The pathway leading to cell death in C. elegans was thought to hinge on the action of two proteins, called EGL-1 and CED-9, that control the activity of caspases. But in worms that no longer made EGL-1, Shaham, along with Carine Maurer, a former graduate student, and Michael Chiorazzi, a current graduate student, found that the death of one cell in particular, the tail-spike cell, was unaffected.
The tail-spike cell is the product of two cells that fuse together after they are born, creating a single cell with two nuclei. The cell forms a long extension to the end of the worm’s body, and other cells wrap themselves around the extension, forming the characteristic spike at the tail of the worm. Then the tail spike cell dies. “The hypothesis is that it is serving as a scaffold for the other cells to wrap around,” says Shaham.
When the scientists looked at the expression of the caspase gene in the tail-spike cell, they saw that it is turned on about 30 minutes before the cell is to die; Maurer found that the cell death pathway was linked to the caspase gene’s transcription, the process by which its genetic code is read. And caspase transcription in turn depends on the presence of a protein called PAL-1.

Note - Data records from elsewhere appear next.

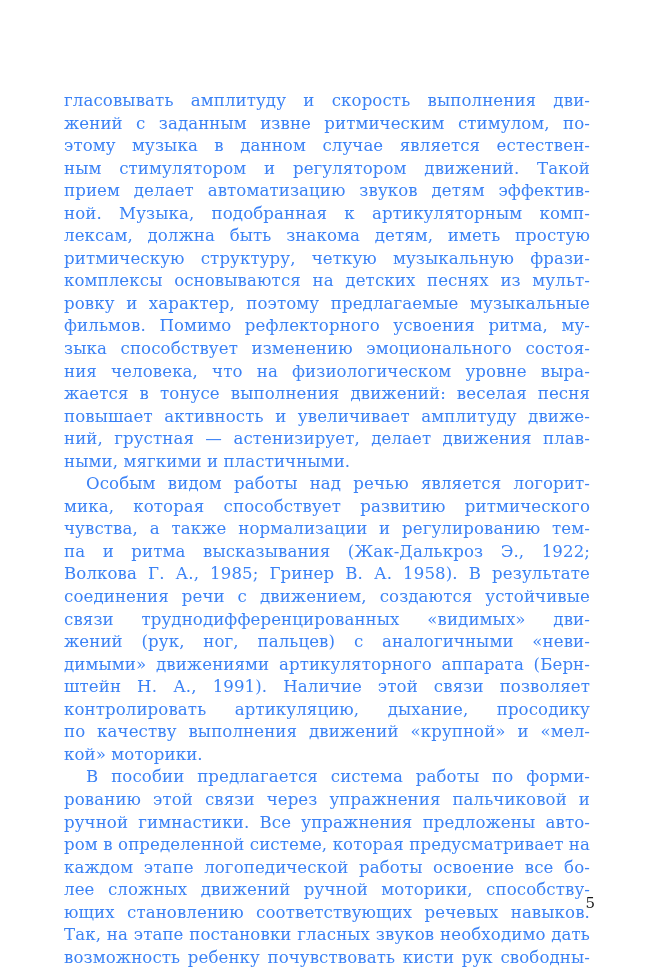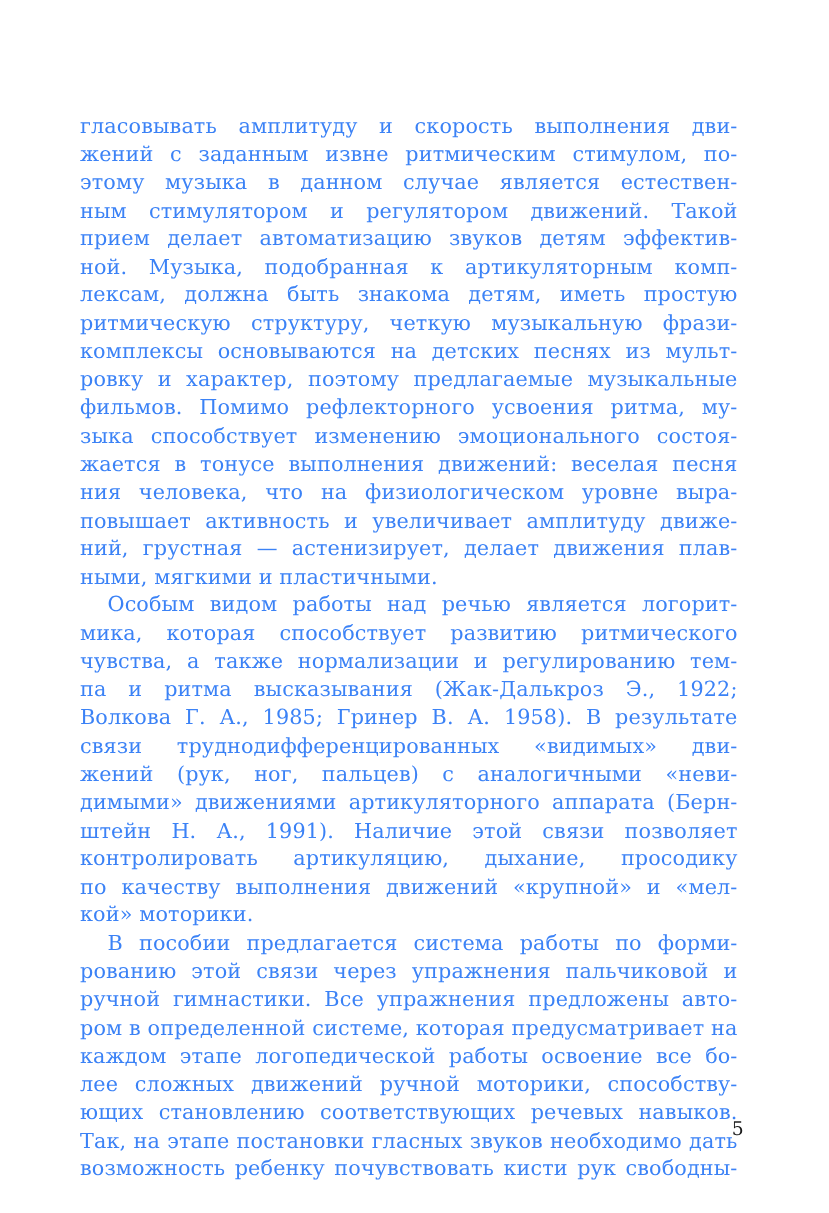--- a/index.html
+++ b/index.html
@@ -31,33 +31,34 @@
     <span class="line">этому музыка в данном случае является естествен-</span>
     <span class="line">ным стимулятором и регулятором движений. Такой</span>
     <span class="line">прием делает автоматизацию звуков детям эффектив-</span>
     <span class="line">ной. Музыка, подобранная к артикуляторным комп-</span>
     <span class="line">лексам, должна быть знакома детям, иметь простую</span>
     <span class="line">ритмическую структуру, четкую музыкальную фрази-</span>
     <span class="line">комплексы основываются на детских песнях из мульт-</span>
     <span class="line">ровку и характер, поэтому предлагаемые музыкальные</span>
     <span class="line">фильмов. Помимо рефлекторного усвоения ритма, му-</span>
     <span class="line">зыка способствует изменению эмоционального состоя-</span>
+    <span class="line">ния человека, что на физиологическом уровне выра-</span>
     <span class="line">жается в тонусе выполнения движений: веселая песня</span>
-    <span class="line">ния человека, что на физиологическом уровне выра-</span>
     <span class="line">повышает активность и увеличивает амплитуду движе-</span>
     <span class="line">ний, грустная — астенизирует, делает движения плав-</span>
     <span class="line last">ными, мягкими и пластичными.</span>
   </div>
 
   <div>
     <span class="line indent">Особым видом работы над речью является логорит-</span>
     <span class="line">мика, которая способствует развитию ритмического</span>
     <span class="line">чувства, а также нормализации и регулированию тем-</span>
     <span class="line">па и ритма высказывания (Жак-Далькроз Э., 1922;</span>
     <span class="line">Волкова Г. А., 1985; Гринер В. А. 1958). В результате</span>
+    <span class="line">соединения речи с движением, создаются устойчивые</span>
     <span class="line">связи труднодифференцированных «видимых» дви-</span>
     <span class="line">жений (рук, ног, пальцев) с аналогичными «неви-</span>
     <span class="line">димыми» движениями артикуляторного аппарата (Берн-</span>
     <span class="line">штейн Н. А., 1991). Наличие этой связи позволяет</span>
     <span class="line">контролировать артикуляцию, дыхание, просодику</span>
     <span class="line">по качеству выполнения движений «крупной» и «мел-</span>
     <span class="line last">кой» моторики.</span>
   </div>
 
   <div>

In humans, the PAL-1 equivalent is a protein called Cdx2, and it is well known among researchers who study intestinal cancer. “The outermost cells of intestinal microvilli constantly die and are sloughed off, just like in the skin,” says Shaham. “This death is thought to be mediated by caspases, and Cdx2 is expressed precisely in these cells. It makes you wonder whether the same kind of pathway is going on in the intestine as is going on in the tail-spike cell.”
Though PAL-1 cannot be the only protein involved in transcriptional control of the caspase — many cells make PAL-1 and don’t die — Shaham is working on understanding what the other proteins may be. “Amazingly, even though people have known for years that caspases are important, no one has studied their expression pattern in any detail,” says Shaham. “These results suggest that expression plays a crucial role in deciding when and where cell death is going to happen.”